The fifth image appears to show the expanded Darling Courtyard. It looks like the floor has been dropped into Paddock in the basement and a glass roof placed overhead.

The third image depicts Alumni Hall as transformed into a concert chamber. Presumably the vaults will need to be closed up for acoustic purposes (see Jonathan Owens’s study). The existing wooden plaques seem likely to be moved, since they would be obscured by the proposed wall paneling and raked seating.

Impressive.

—–

[Update 11.21.2013: Last sentence, about Alumni Hall windows, removed. The rendering looks west, not east.]

The Wilson Hall Elm has fallen

The Alumni Office’s twitter account has a photo of the huge elm tree on the ground in front of the Hood Museum. The Valley News reports that the tree struck Wilson as it fell, but it sounds like the damage is minor.

On the bright side, this frees up Tod Williams and Billie Tsien as they redesign Wilson’s entrance.

Other items:

  • The Hanover Crew’s boathouse is being built.
  • ORW designed the landscape for the Williamson Building at DHMC and has some nice images of the design.
  • ORW also has put up a project page for the transit hub in front of the Hop.
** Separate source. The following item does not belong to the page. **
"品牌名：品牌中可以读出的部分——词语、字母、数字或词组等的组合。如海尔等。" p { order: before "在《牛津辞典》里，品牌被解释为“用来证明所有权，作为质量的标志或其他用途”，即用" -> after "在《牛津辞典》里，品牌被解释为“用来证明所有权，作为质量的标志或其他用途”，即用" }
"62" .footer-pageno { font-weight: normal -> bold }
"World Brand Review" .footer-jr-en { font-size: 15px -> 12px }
The original design included a little heated pavilion.
  • The conceptual design for Boora’s Hopkins Center renovation was completed during Spring 2013 (OPD&PM).

An early milestone in the Hood expansion project

Hood Director Michael Taylor writes:

Tod Williams and Billie Tsien, the architects of the Hood’s upcoming expansion and renovation, have now completed the pre-schematic design for the project, and we look forward to showing these plans to incoming president Phil Hanlon after he begins his tenure at Dartmouth on June 10.
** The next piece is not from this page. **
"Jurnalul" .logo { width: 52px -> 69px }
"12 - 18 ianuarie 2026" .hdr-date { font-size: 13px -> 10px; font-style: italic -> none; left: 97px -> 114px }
Michael Taylor, “Letter from the Director,” Hood Museum of Art Quarterly (Summer 2013), 2 (pdf).

A low-angle aerial view from Bing shows where the addition will go.

Another look at the Web summary of Centerbrook’s master plan for the Hood suggests many opportunities for interesting work:

  • In the Centerbrook proposal, Wilson’s exterior stair is effectively pulled inside the building and the central room is hollowed out to transform it into an entry vestibule and stair hall. One can imagine a polished concrete floor with thin metal railings meeting the brick walls, as in Rafael Moneo’s Museum of Roman Art.
  • The octagonal reading room at the north end of Wilson Hall will probably remain outside the secure portion of the building and thus might be a good place for the museum shop. The building’s original wooden doors and polished granite WILSON lintel might be incorporated into this space. It is not clear whether the stair in the tower would remain useable.
  • The main reading room that occupies the building’s south end becomes the place where people check their coats and pick up audio guides.
  • Passing through the arched opening at the south end of the building, one reaches the circulation core of the museum complex. This area occupies the wedding-cake part of the building shown in Centerbrook’s exterior images, and it might terminate in a skylight or lantern.
  • The fifth image depicts the existing Hood bridge and looks toward the new circulation core to the northeast. (This seems like an early version of the design: it shows an addition behind Wilson that does not appear in other images.)
  • The sixth image is a view from the east side of the circulation core looking northwest. The two sets of stairs descending on the left are coming from the top level of Wilson Hall and from the lobby level of Wilson Hall, respectively.

—–

[Update 05.03.2014: Broken link to Moneo museum replaced.]

[Update 07.06.2013: Maybe the Hood is showing the pre-schematic designs already? A Class of 1958 Reunion Schedule for this month includes a presentation of the expansion plans at the Hood.

I just learned that architect Rick Mather died in April (Oxford Mail obituary). He designed big expansions at the Ashmolean Museum in Oxford and the Virginia Museum of Fine Arts in Richmond. Mather grew up in Portland, Oregon, had his office in London, and did a number of projects in Oxford.]